An exuberant Gabriel, sounding much as he did in later solo days, tells us he wants to “wash out all the filth that is deep in my guts…”  The closing theme starts on flute and expands to organ and drums, with a chorus singing, “So let us go…” like a great column of Redcoats on the march, finishing with an “amen” chord.

Despite the wonderful breadth of expression on “Stagnation,” the signature track on Trespass remains “The Knife.”  Gabriel viewed this piece as a send-up to The Nice, one of the great English underground bands that included the raucous keyboardist Keith Emerson.   It was the showstopper for early Genesis gigs, evincing a heavy, edgier side of the band.  Yet, the best part comes at the 3:10 mark, when the torrid pace yields to a slow and methodical organ and flute section that builds further tension.  “The Knife” is a satire on revolution – with masses clamoring for “freedom” while stabbed in the back by a ruthless, pseudo-messianic figure: “Some of you are going to die / martyrs, of course, to the freedom that I shall provide.”  Thus, “The Knife,” with crunching, grungy guitars from Phillips and Rutherford, rips through the layers of Trespass the two had helped weave.  In keeping with that motif, artist Paul Whitehead took a real knife and cut a gash across his painting for the cover art.

Trespass is the oft-overlooked Genesis album.  Its finely balanced elements make it my new favorite out of the band’s extensive catalog.  It gives a clear glimpse into the tension of ideas held between four young men just a few years removed from one of England’s most prestigious public schools.  Anthony Phillips’ penchant for folk and classical textures and his role as leader during the band’s transition from pop to prog cannot be overestimated.  He continues in a fruitful solo career, composing music for a variety of formats, including television and film.  But we’ll never know exactly how Genesis would have evolved had Phillips stayed on board, working with Mike Rutherford as a counterweight to Peter Gabriel and Tony Banks.

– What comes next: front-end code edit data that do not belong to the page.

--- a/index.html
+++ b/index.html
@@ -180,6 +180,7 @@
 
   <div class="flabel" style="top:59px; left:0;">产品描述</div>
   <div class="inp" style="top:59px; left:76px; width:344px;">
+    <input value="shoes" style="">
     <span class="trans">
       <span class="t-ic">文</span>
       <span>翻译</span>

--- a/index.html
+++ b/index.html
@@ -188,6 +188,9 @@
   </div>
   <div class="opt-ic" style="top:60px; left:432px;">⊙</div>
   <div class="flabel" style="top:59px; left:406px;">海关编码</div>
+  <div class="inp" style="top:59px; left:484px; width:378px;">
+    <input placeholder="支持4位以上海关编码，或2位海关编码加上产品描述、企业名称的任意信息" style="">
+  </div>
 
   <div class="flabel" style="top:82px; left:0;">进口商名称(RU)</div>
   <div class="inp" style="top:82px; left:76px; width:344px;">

That said, Trespass holds up as a great work.  It can be experienced intently on its own, or listened to while studying or writing (I was working a theology paper when I finally gave it a long-overdue chance).  But the great moments on this record will have you lifting your eyes from the book and looking away at some scene, out a window or in your own mind – at things new and old, which is what early Genesis always did best.

Genesis-Trespass-Mini-Vinyl-Custom-Cd-Cover-31501

5 thoughts on “Genesis, TRESPASS

  1. chuckicks

    Very much appreciate the kind words. I didn’t mention this in the post, but I believe Anthony Phillips was not yet 19 years old when this album was record. The rest of the band were no more than 20. That puts their accomplishment in further perspective.